I was the lucky beneficiary of Brent’s work on Incident Management at Google. His leadership and direct effort resulted in nothing short of a full reformulation of this key competency of SRE. […] Through Brent’s work and training we were able to build structure and automation around this critical area of expertise, which has resulted in significant reductions in MTTR and improvements in the org’s ability to learn and grow from its service interruptions (e.g. through postmortems).
Bring effective Incident Management to your organization
I am an expert at emergency management for IT services, guiding companies to prevent, prepare for, respond to, and learn from emergencies. I work from a strong background in IT infrastructure, site reliability engineering (SRE), and public safety emergency management.
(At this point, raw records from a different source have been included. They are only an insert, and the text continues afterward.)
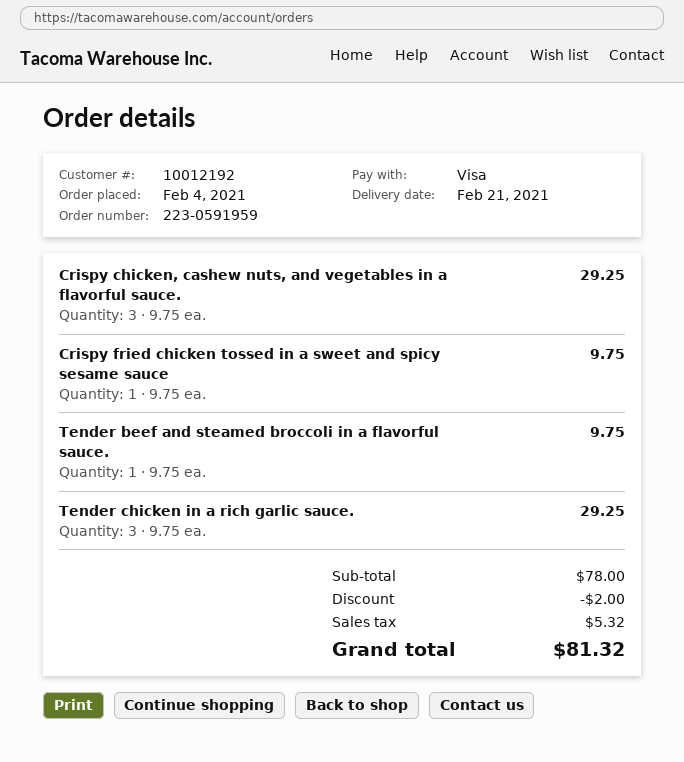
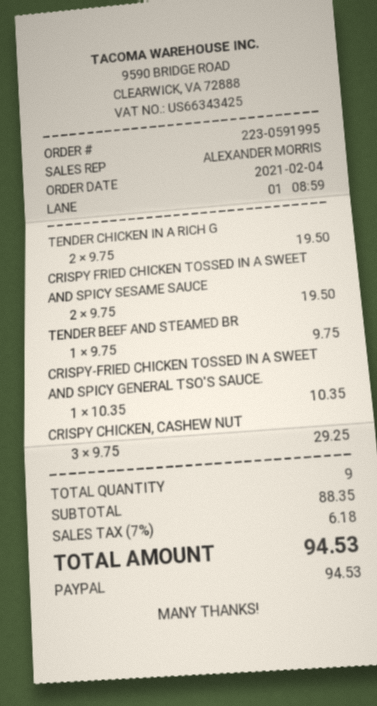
order number: 223-0591959 -> 223-0591995
payment method: Visa -> PayPal
Crispy fried chicken tossed in a sweet and spicy sesame sauce: 1 x 9.75 = 9.75 -> 2 x 9.75 = 19.50
Tender chicken in a rich garlic sauce.: 3 x 9.75 = 29.25 -> 2 x 9.75 = 19.50
CRISPY-FRIED CHICKEN TOSSED IN A SWEET AND SPICY GENERAL TSO'S SAUCE.: none -> 1 x 10.35 = 10.35
subtotal: 78.00 -> 88.35
discount: 2.00 -> none
tax: 5.32 -> 6.18
total: 81.32 -> 94.53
Slack recruited me to lead incident response and incident management for their Engineering organization and the company as a whole. I designed and built Slack’s incident management capabilities; kept incident management running smoothly day-to-day; helped the company learn from, prevent, and prepare for incidents; and shared Slack’s incident management story with Slack’s customers and the industry.
As a leader in Google’s legendary SRE organization, I convinced senior management of the need to strengthen and standardize the company’s incident management practices, and created the Incident Management at Google (IMAG) system used throughout the company. I also helped refine the Postmortems at Google (PMAG) system that the company uses to learn from incidents large and small.
I bring a unique perspective to my work in IT, as a former air search and rescue pilot and incident commander, an emergency dispatcher and dispatch supervisor for major art & music festivals and events, and a Community Emergency Response Team (CERT) member and instructor.
Throughout my career, I have designed, built, managed, and scaled IT infrastructure and teams for everything from embryonic startups to giants such as Google, Apple, and Netflix. I have worked with dozens of organizations in Silicon Valley and globally, and with various non-profit and government entities. I am the co-author of the highly regarded O’Reilly book Building Internet Firewalls, the developer of widely used open-source software, and a sought-after speaker at conferences worldwide.
I have a rare combination of experience as an emergency manager, technology manager, people manager, software developer, network/systems engineer, and educator. My extensive experience enables me to quickly and effectively dive in, assess a situation, and deliver results.